If working as a programmer means sticking to C# or Visual Basic or Python codebase and just working on adding new features or new business logic to your application for years and years, many engineers will not find that fulfilling. The best engineers will always want to learn about new tech and approaches (dev ops, containers, PaaS, automation, new languages and tools, AI / machine learning etc).

You cannot blame them for leaving. What you should instead do is provide interesting challenges for them, if they want to use some new technology, work on finding a justifiable use case that management will approve for it.

I understand that for a company that treats tech as a cost centre this approach makes sense but then they can't wonder when best engineers keep leaving to proper tech companies that do actual R&D and where they can become best engineers they can be.

You need to allow your best programmers to learn new tech and progress in their career or else they'll eventually leave for greener pastures and you'll be left with mediocre people who are content and don't want to learn new things.

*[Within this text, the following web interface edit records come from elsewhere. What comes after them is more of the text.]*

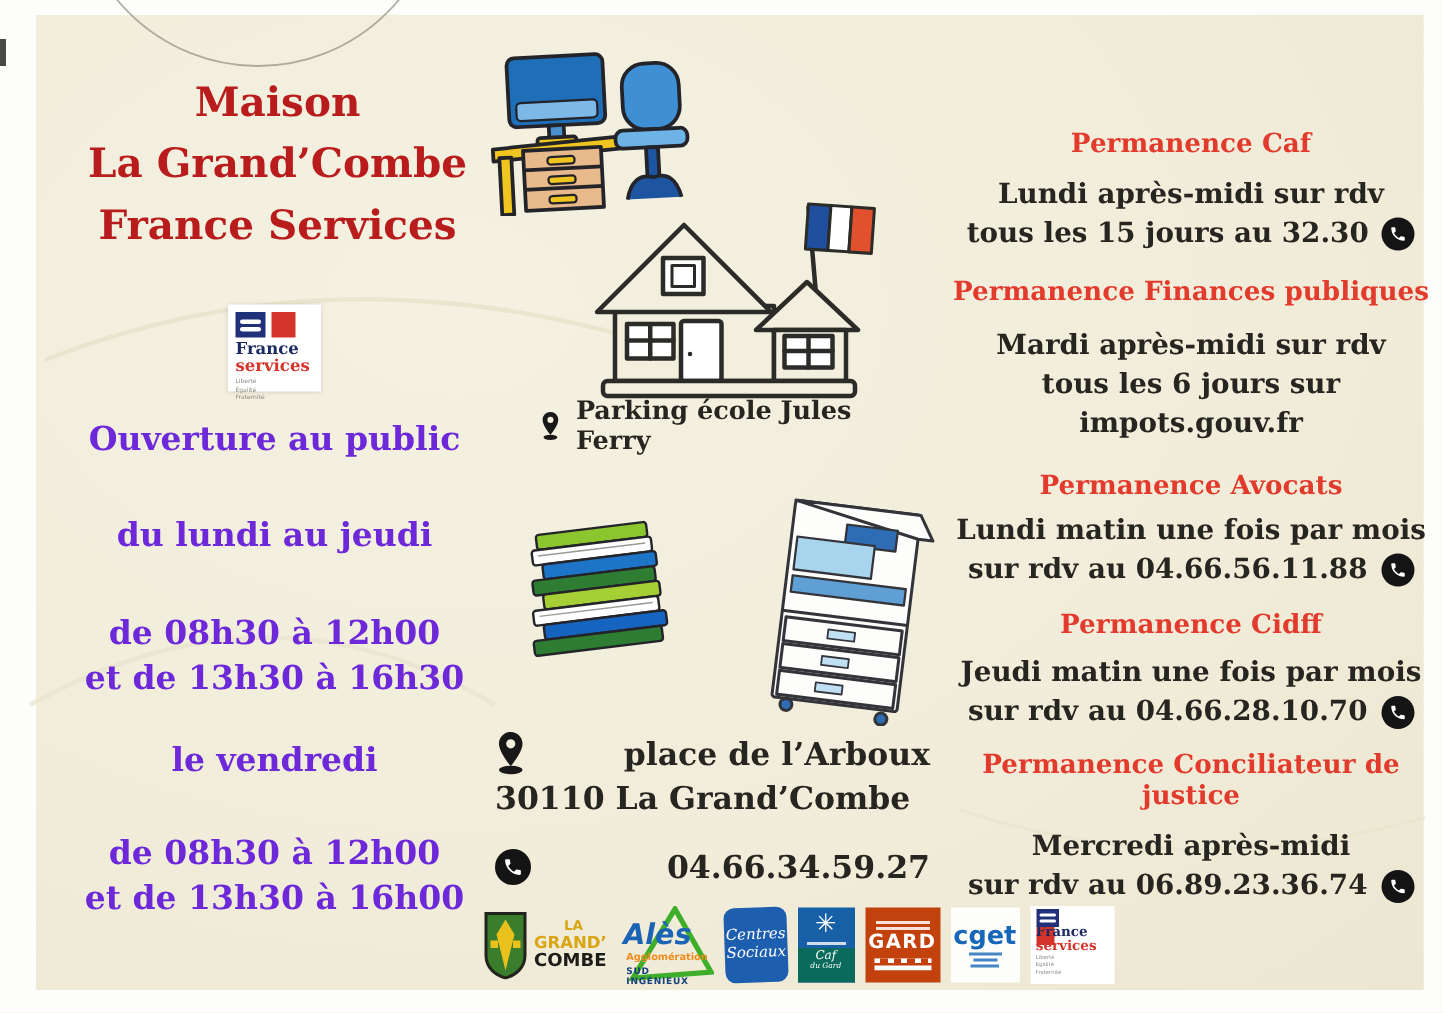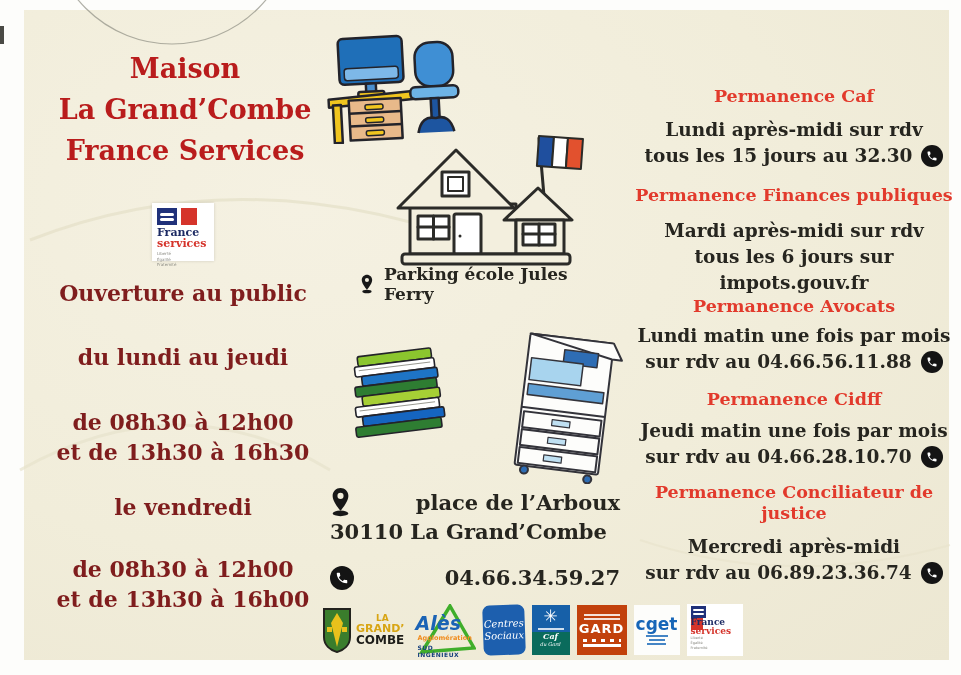--- a/index.html
+++ b/index.html
@@ -18,21 +18,21 @@
   .fs-flag-blue{position:relative;width:20px;height:17px;background:#20317a;overflow:hidden;}
   .fs-flag-blue:after{content:"";position:absolute;left:3px;top:5px;width:14px;height:3px;
       background:#fff;border-radius:2px;box-shadow:0 5px 0 #fff;}
   .fs-flag-gap{width:4px;}
   .fs-flag-red{width:16px;height:17px;background:#d5342b;}
   .fs-france{color:#1c2a63;font-weight:bold;line-height:1.0;}
   .fs-services{color:#d5342b;font-weight:bold;line-height:1.0;}
   .motto{color:#8a8a82;line-height:1.4;font-family:"DejaVu Sans",sans-serif;}
   .motto span{display:block;}
 
-  .hours{width:310px;text-align:center;color:#7f1d1d;font-weight:bold;font-size:22px;}
+  .hours{width:310px;text-align:center;color:#6d28d9;font-weight:bold;font-size:22px;}
 
   
   .cap{color:#26251f;font-weight:bold;}
   .iconrow{display:flex;align-items:center;justify-content:space-between;gap:10px;}
   .phone-badge{display:inline-flex;width:24px;height:24px;border-radius:50%;background:#141414;
       align-items:center;justify-content:center;flex:0 0 auto;}
   .phone-badge.sm{width:22px;height:22px;}
 
   .logos{display:flex;align-items:center;gap:7px;}
   .logo{position:relative;flex:0 0 auto;}
@@ -47,21 +47,21 @@
       font-family:"DejaVu Sans",sans-serif;}
   .ales-sud{position:absolute;left:6px;top:40px;color:#16407c;font-size:6px;font-weight:bold;
       letter-spacing:.5px;font-family:"DejaVu Sans",sans-serif;}
   .cs{width:42px;height:50px;background:#1d5fae;border-radius:7px;color:#fff;text-align:center;
       font-style:italic;font-size:10px;line-height:1.2;display:flex;flex-direction:column;
       justify-content:center;transform:rotate(-2deg);}
   .caf{width:38px;height:50px;background:#1760a8;display:flex;flex-direction:column;align-items:center;}
   .caf-star{color:#fff;font-size:17px;line-height:22px;font-family:"DejaVu Sans",sans-serif;}
   .caf-line{width:26px;height:2px;background:rgba(255,255,255,.8);margin:1px 0 2px;}
   .caf-band{width:100%;flex:1;background:#0a6b5c;color:#fff;text-align:center;font-style:italic;}
-  .caf-name{font-size:8px;font-weight:bold;line-height:9px;text-align:center;}
+  .caf-name{font-size:8px;font-weight:normal;line-height:9px;text-align:center;}
   .caf-sub{font-size:5px;line-height:6px;}
   .gard{width:50px;height:50px;background:#c2410c;display:flex;flex-direction:column;align-items:center;
       justify-content:center;font-family:"DejaVu Sans",sans-serif;}
   .gard-tiny{width:36px;height:2px;background:rgba(255,255,255,.85);margin:1px 0;}
   .gard-name{color:#fff;font-weight:bold;font-size:13px;letter-spacing:1px;line-height:16px;}
   .gard-dots{width:38px;height:8px;margin-top:2px;
       background-image:repeating-linear-gradient(90deg,#fff 0 4px,transparent 4px 9px),
                        repeating-linear-gradient(0deg,#fff 0 3px,transparent 3px 8px);
       background-size:38px 3px,4px 8px;background-repeat:repeat-x;}
   .cget{width:46px;height:50px;background:#fdfdfb;display:flex;flex-direction:column;align-items:center;
@@ -316,21 +316,21 @@
       </div>
     </div>
 
     <div>
       <div class="perm-head" style="margin-top:16px;">Permanence Finances publiques</div>
       <div class="perm-line" style="margin-top:12px;">Mardi après-midi sur rdv</div>
       <div class="perm-line">tous les 6 jours sur impots.gouv.fr</div>
     </div>
 
     <div>
-      <div class="perm-head" style="margin-top:0;text-align:center;">Permanence Avocats</div>
+      <div class="perm-head" style="margin-top:18px;text-align:center;">Permanence Avocats</div>
       <div class="perm-line" style="margin-top:6px;">Lundi matin une fois par mois</div>
       <div class="inlinerow">
         <span class="perm-line">sur rdv au 04.66.56.11.88</span>
         <span class="phone-badge sm">
           <svg width="12" height="12" viewBox="0 0 24 24">
               <path fill="#fff" d="M6.62 10.79c1.44 2.83 3.76 5.14 6.59 6.59l2.2-2.21c.27-.27.67-.36 1.02-.24 1.12.37 2.33.57 3.57.57.55 0 1 .45 1 1V20c0 .55-.45 1-1 1-9.39 0-17-7.61-17-17 0-.55.45-1 1-1h3.5c.55 0 1 .45 1 1 0 1.25.2 2.45.57 3.57.11.35.03.74-.25 1.02l-2.2 2.2z"></path>
             </svg>
         </span>
       </div>
     </div>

It's like that analogy I have heard over and over again.

CFO asking CTO: What happens if we invest in developing / training our people and they leave?

CEO replies: What happens if we don't and they stay?




This has nothing to do with whether engineering is a "cost center" or not. It's about fundamentally what is important about the practice of engineering. Whether to use Python or Go or Java or Rust or whatever is rarely anything other than bike shedding. In those cases where it's not, the key problems are rarely which language is technically better: more often the problems are associated with labor supply and how well the proposed language' ecosystem plays with existing implementations'.